I’ve filled out a form stating the pain in my side is an emergency. “Strong pain in the appendix area” is what I put on the form.

Thing is, there’s no rush to see me even though I’ve declared myself an emergency. I came here at 9.45 and it’s almost 11 now. By the way, I don’t really think I am an emergency case but I’d be waiting at least a week for a proper appointment. Could be a goner by then. Better to get things done now. But until my call, I’ve to sweat it out in this nothing-to-read waiting room.

Not on my shoes.

Not on my shoes.

There’s all sorts of sick fuckers in here. About a dozen of them. Across the room is a pretty Turkish girl so at least there’s something to glance at. Then, apart from a smart business lady who cant sit still in the seat beside me, everyone else is a mess. They’re the same people u see in bus stations, similarly waiting, tracksuited and obese. Right now their diet-related illnesses and pregnancies are stopping me from having my bursting appendix seen to.

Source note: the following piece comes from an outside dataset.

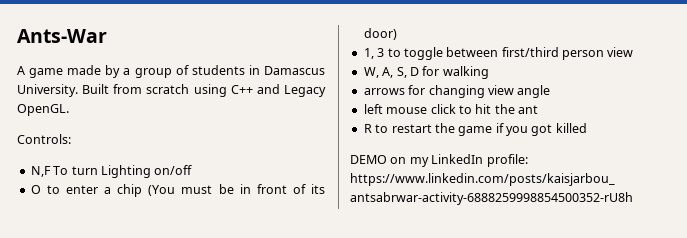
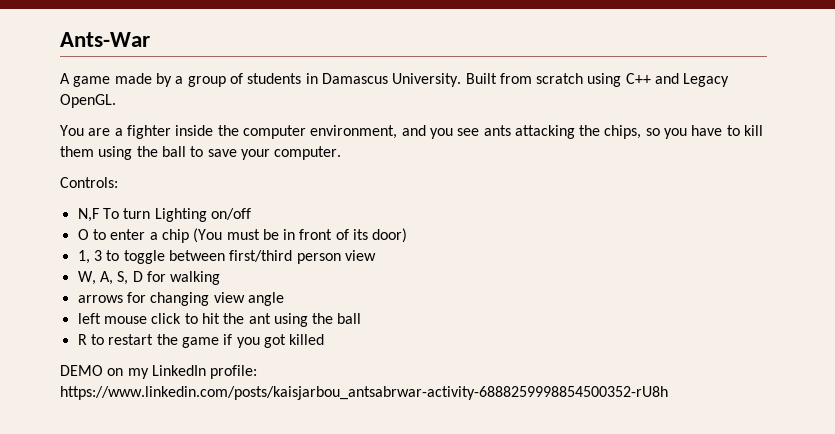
+ You are a fighter inside the computer environment, and you see ants attacking the chips, so you have to kill them using the ball to save your computer.
- left mouse click to hit the ant
+ left mouse click to hit the ant using the ball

The jittery business lady has sat back down beside me. This time she’s brought a urine sample and placed it teetering between our seats. What a filthy bastard. If that thing falls her piss is gonna go everywhere! Who does she thing she is? Dirty, dirty lady. I’ve a right mind to pull my trousers down and drop a shit in her handbag.

Hold up… the digiboard is flashing… I’m being summoned to Room 2…

July 26, 2008

Stagger / Flow 16

Stagger is this really cool girl I’ve been hanging out with is leaving London for a while. / Flow is I’ll adapt.